One day, many years ago now, when I was a child, my mother stood up from her seat in a crowded cinema and cried out, “West Sands! Oh, West Sands!” The cinema was the Dendy Brighton, in Brighton Bay, Australia, and the film was Chariots of Fire, which became famous for its soaring music by Vangelis and its scenes of ecstatic, athletic young men racing along the beach. To the people around who hushed her, she said, “but it’s St Andrews!” My sister and I were embarrassed, and our fellow cinema-goers bewildered. But to my mother the ghost of St Andrews on the screen before us was reason enough to get on her feet and cry out among strangers on the other side of the world.
After my mother’s death a few years ago, my father brought me boxes of her books. I picked one off the shelf a month ago, and out of it fell her St Andrews Class Card. “Civis Universitatis Sancti Andrea ab Octobri MCMLXI ad Octobrem MCMLXII” reads its front, and inside, it tells me that my mother chose English, French, and Moral Philosophy as her subjects of study, and that she paid £35 as her fee (just £662 in today’s money).
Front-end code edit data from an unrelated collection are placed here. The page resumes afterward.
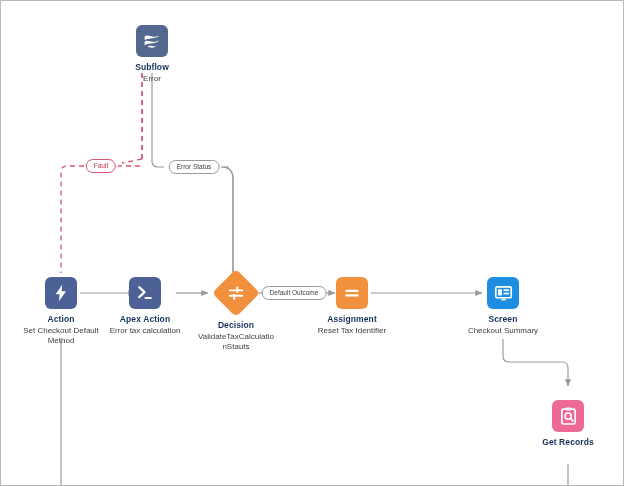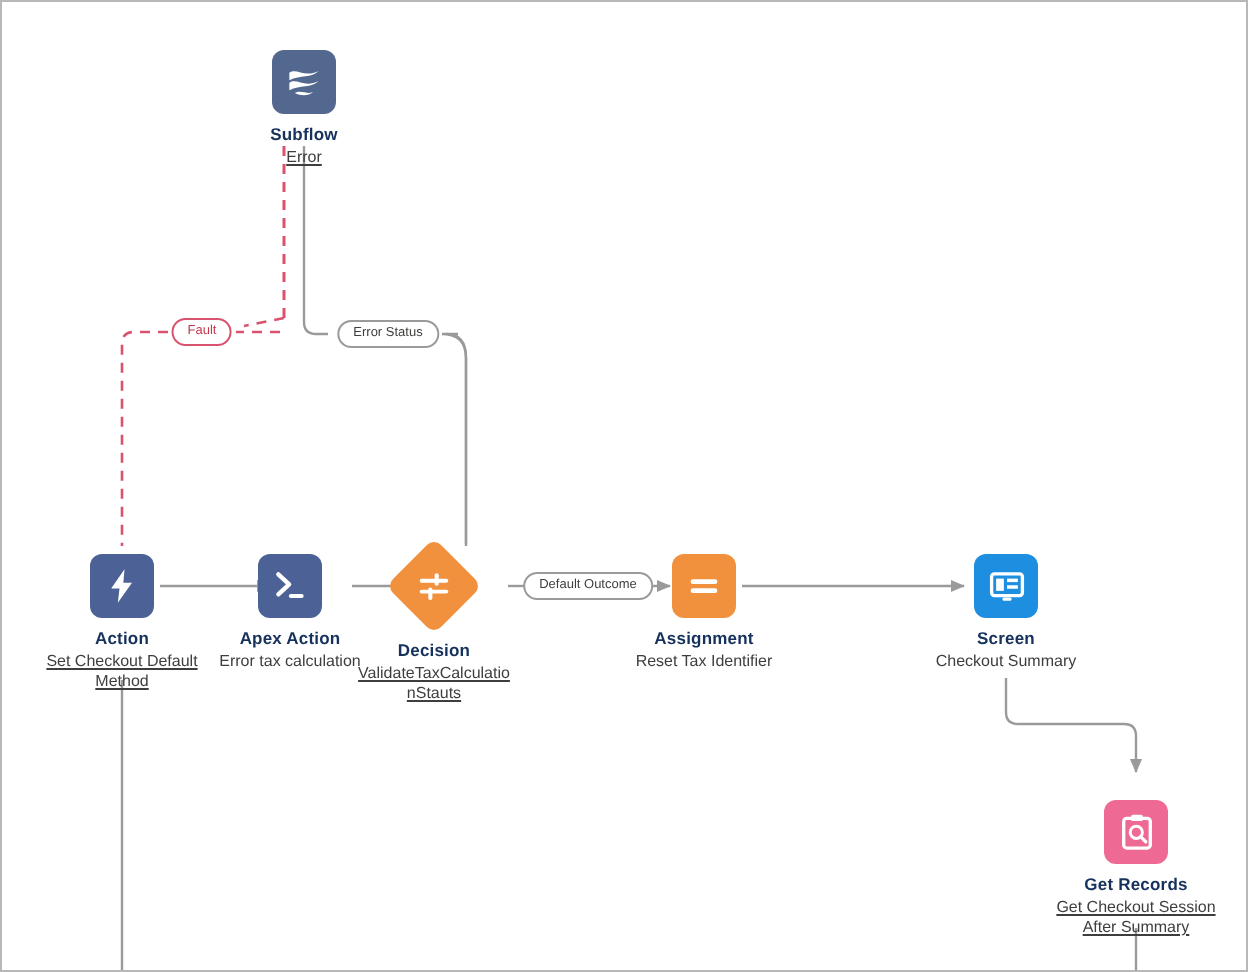--- a/index.html
+++ b/index.html
@@ -71,7 +71,7 @@
     margin-left: auto;
     margin-right: auto;
   }
-  .node.narrowsub .nsub { width: 84px; text-decoration: underline; }
+  .node.narrowsub .nsub { width: 84px; }
   .pill {
     position: absolute;
     z-index: 4;

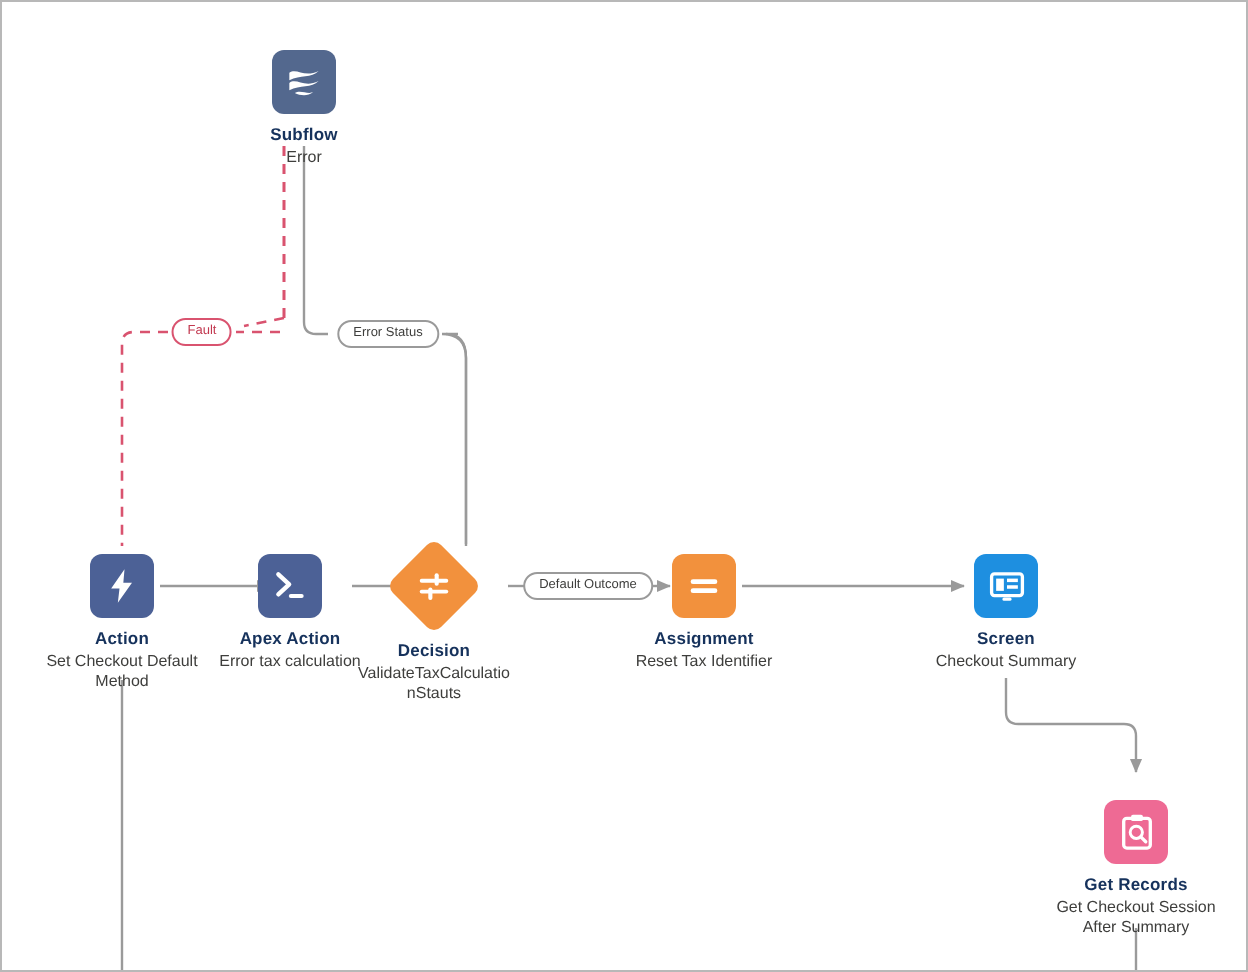--- a/index.html
+++ b/index.html
@@ -160,7 +160,7 @@
     <div class="nsub">Error tax calculation</div>
   </div>
 
-  <div class="node decision narrowsub" style="left:216px; top:275px;">
+  <div class="node decision narrowsub" style="left:235px; top:275px;">
     <div class="glyph" style="background:#f2913d;">
       <svg width="19" height="19" viewBox="0 0 24 24">
         <rect x="3" y="6.6" width="18" height="2.4" rx="1.2" fill="#ffffff"></rect>

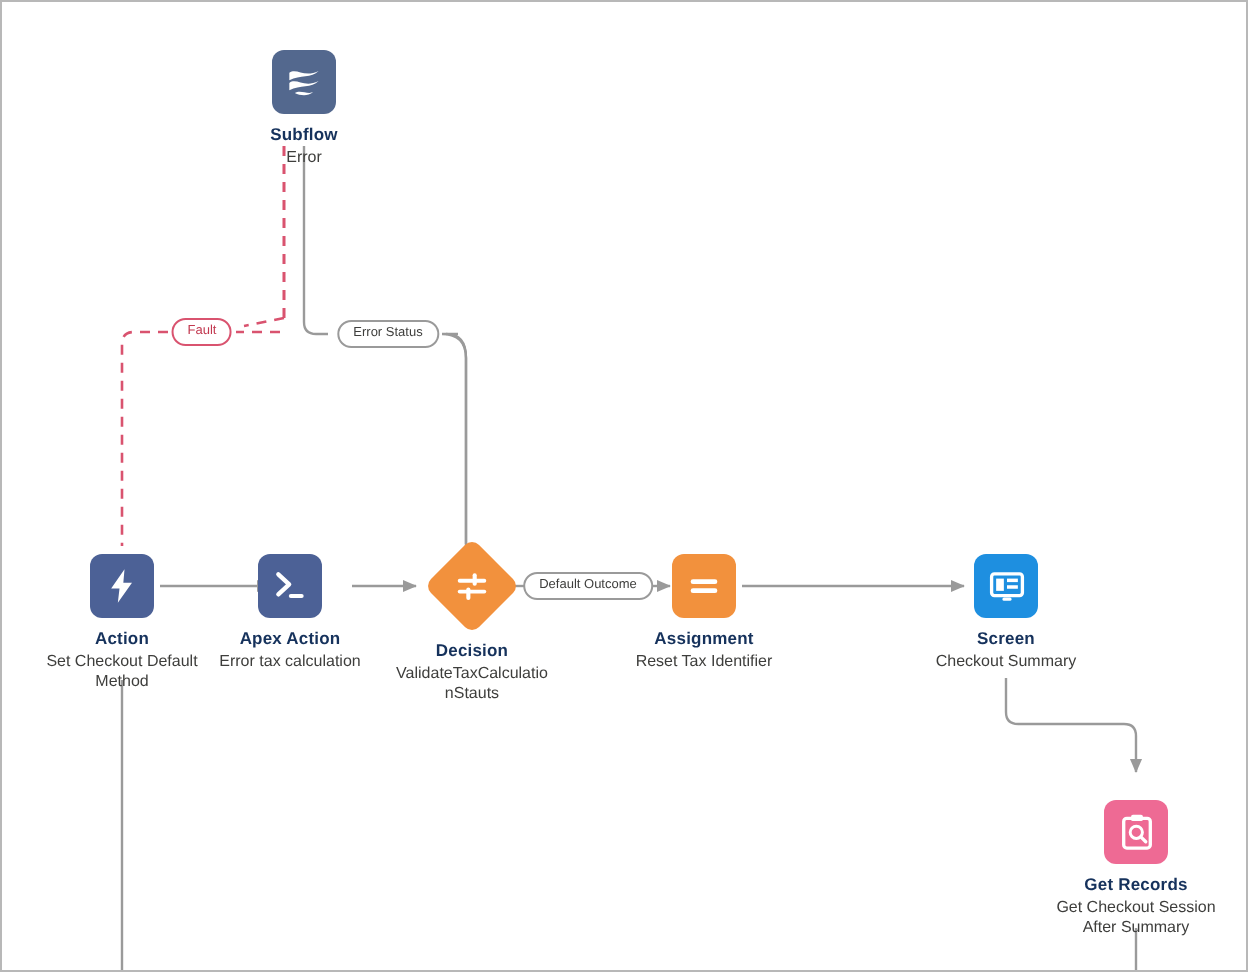--- a/index.html
+++ b/index.html
@@ -208,7 +208,6 @@
       </svg>
     </div>
     <div class="nlabel">Get Records</div>
-    <div class="nsub">Get Checkout Session After Summary</div>
   </div>
 
   <div class="pill fault" style="left:100px; top:165px;">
There’s a long list of subjects on the card, and even now my eye gravitates to the languages: Latin, Greek, English, French, German, Spanish, Arabic, Semitic Languages, and Russian Intro./Adv. The list goes on, and while there’s no sign, of course, of Computer Science, International Relations, Neuroscience, or Management, I’m assured by a friend who teaches at St Andrews that it is much the same as the subjects on offer today. What the card doesn’t tell me is that my mother met my father at St Andrews. He was a student of English and Spanish, and his raisin receipt still hangs on the wall of his study today.
St Andrews was the place that flattened out the differences between the grammar-school boy and the convent girl. It’s simultaneously far too reductive and far too grandiose a statement, but in the spirit of the genre, I will risk it anyway and hope that all my ghostly caveats are just about visible as I whisper that I exist because of St Andrews.